Principle: A partially correct logbook is better than a wiped one.
Android 15 and the 16 KB Page‑Size Wall
In January 2026 Google Play rejected our builds. The reason had nothing to do with Flutter.
- Android 15 introduced a mandatory 16 KB page size requirement for native libraries.
- Our encryption stack (SQLCipher) was incompatible.
The Fix
- Forced upgrade of
sqflite_sqlcipher. - Migration safety nets to prevent existing users from being locked out.
- Careful handling of encrypted database headers.
This reinforced a painful truth: Mobile platforms are not stable targets; they are moving ground. If you build offline‑first, you inherit that responsibility.

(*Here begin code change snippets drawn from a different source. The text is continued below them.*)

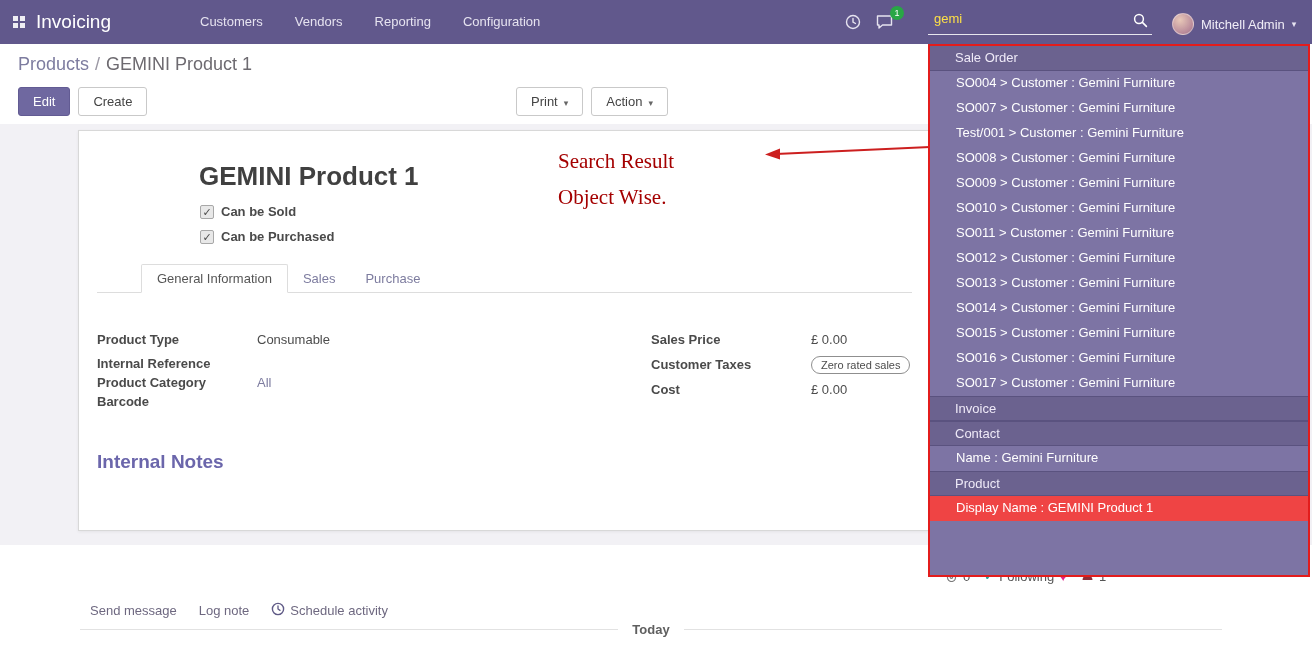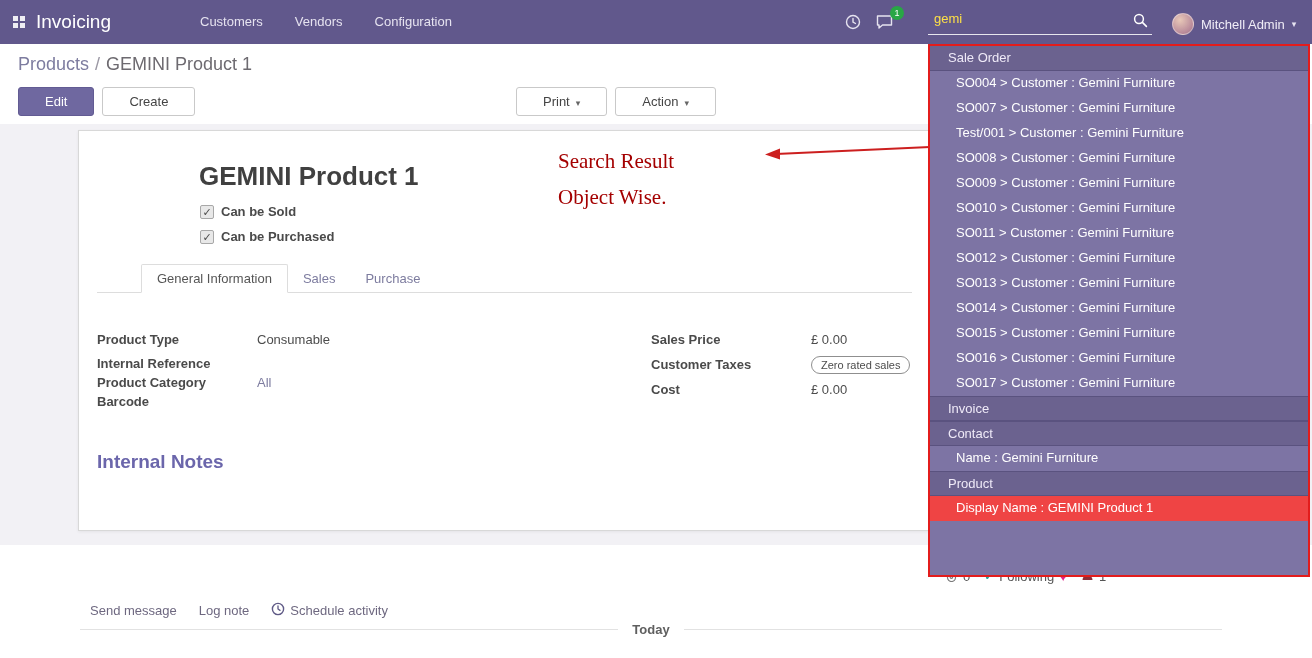"Reporting" span.nav-menu-item { html: none -> <span>Reporting</span> }
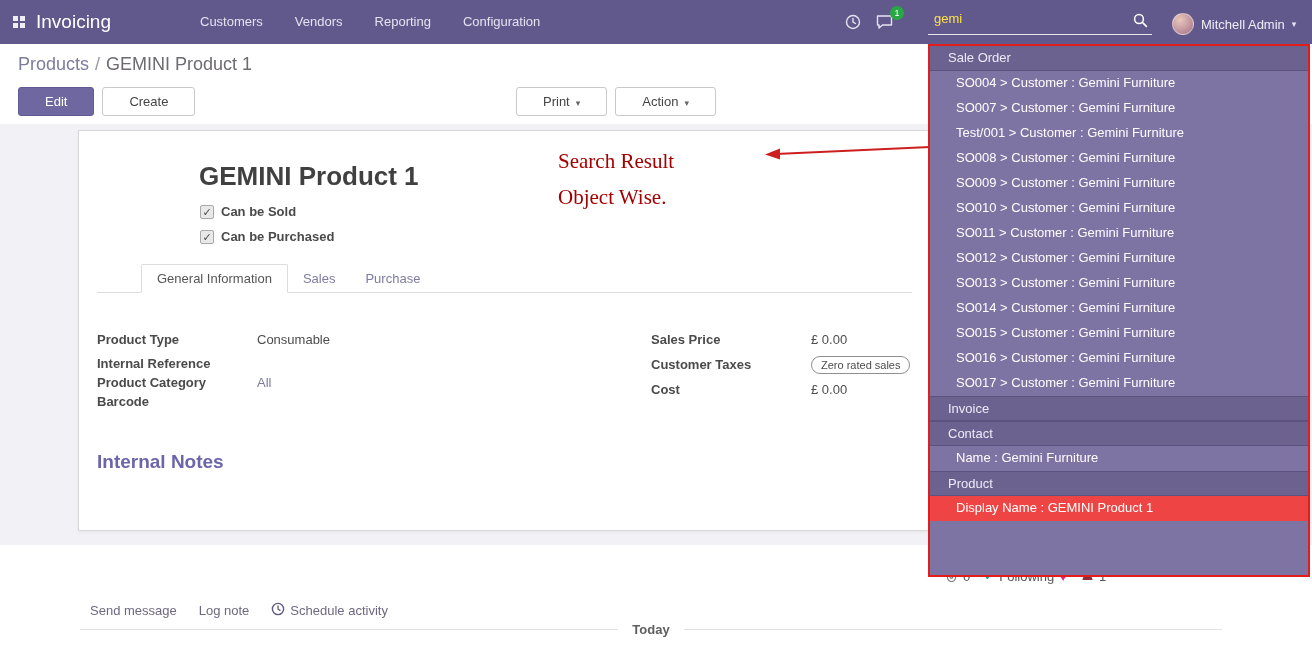"Sale Order" .dd-header { padding: 4px 18px -> 4px 25px }
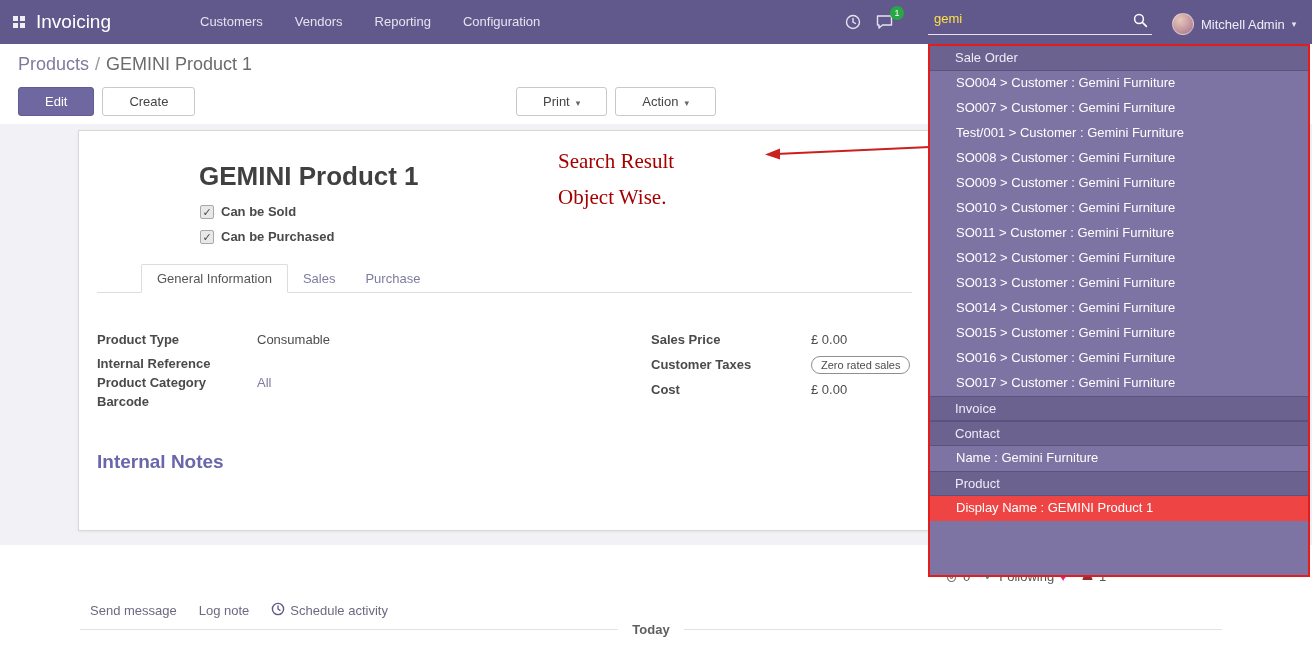"Edit" .btn { padding: 6px 26px -> 6px 14px }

The Samsung “Zombie Key” Incident (S23 / S24)
Symptom
Samsung users updated the app and saw:
“0 Projects”
No crash, no error—just an empty state.
Root Cause
Samsung’s hardware‑backed keystore (Knox) is sometimes not ready during cold start.
Our app:
- Requested the encryption key.
- Received a new key.
- Attempted to open the existing database.
- Failed silently.
We called this a Zombie Key:
- Valid (it exists)
- Real (it’s the correct type)
- Completely wrong (it doesn’t match the stored DB)
Fix: The Samsung Patience Protocol
Instead of assuming storage is instant, we implemented:
- Retry loops with exponential back‑off (up to ~7.5 seconds).
- Only after exhausting retries do we treat the app as a fresh install.
Lesson learned: Never assume hardware security modules wake up on time.
The Split‑Brain Problem & the Unified Core Decision
Original Plan
sqflitefor free users (offline only)- PowerSync for paid users (sync enabled)
It looked clever, but it became a maintenance nightmare.
Two engines meant:
- Double migrations
- Double testing
- Double failure modes
The Pivot
We chose a Unified Core:
-
PowerSync everywhere (the sync engine).
-
SQLite as the single source of truth.
-
Sync toggled by capability, not by architecture.
-
Free users run PowerSync in offline‑only mode.
-
Paid users simply enable
connect().
This eliminated an entire class of future migrations.
Engineering Ethics: Trust Over Features
During compliance review we identified calculators whose results depended on:
- Subjective land values
- Inconsistent local rules
We removed them—not because we couldn’t implement them—but because shipping legally risky math is irresponsible.
We also added:
- Global disclaimers
- Consent‑gated analytics (DPDP Act)
- Hard kill switches where confidence was insufficient
Engineering responsibility doesn’t end at correctness. It includes consequences.
The Final Stack (Early 2026)
Mobile
- Flutter (Dart)
- MVVM architecture
- SQLite + SQLCipher
- Argon2id key derivation
- Firebase (Crashlytics, Auth)
Web
- Astro (SSG, zero‑JS default)
- Tailwind CSS
- React islands (calculators only)
- Motion One (mechanical animations)
- Vercel (CI/CD)
- Consent‑first analytics loading
What This Journey Taught Me
- Offline‑first changes everything.
- Architecture must be the first feature, not an afterthought.
- Platform volatility demands defensive programming.
- Ethical engineering is non‑negotiable.
The road was rough, but the result is a resilient, trustworthy tool that engineers can rely on—even when the network can’t.
Core Principles
- Storage is not an optimization — it is the product
- Hardware is unpredictable
- Especially when security modules are involved
- Architecture debt compounds faster than feature debt
- Removing features can be a sign of maturity
- Trust is the most expensive thing to lose — and the hardest to earn back
Closing
This architecture now powers K‑First, an offline‑first engineering logbook built for real site conditions where reliability matters more than polish.
If you’re building tools for the physical world:
Assume failure first — and design so your users never pay for it.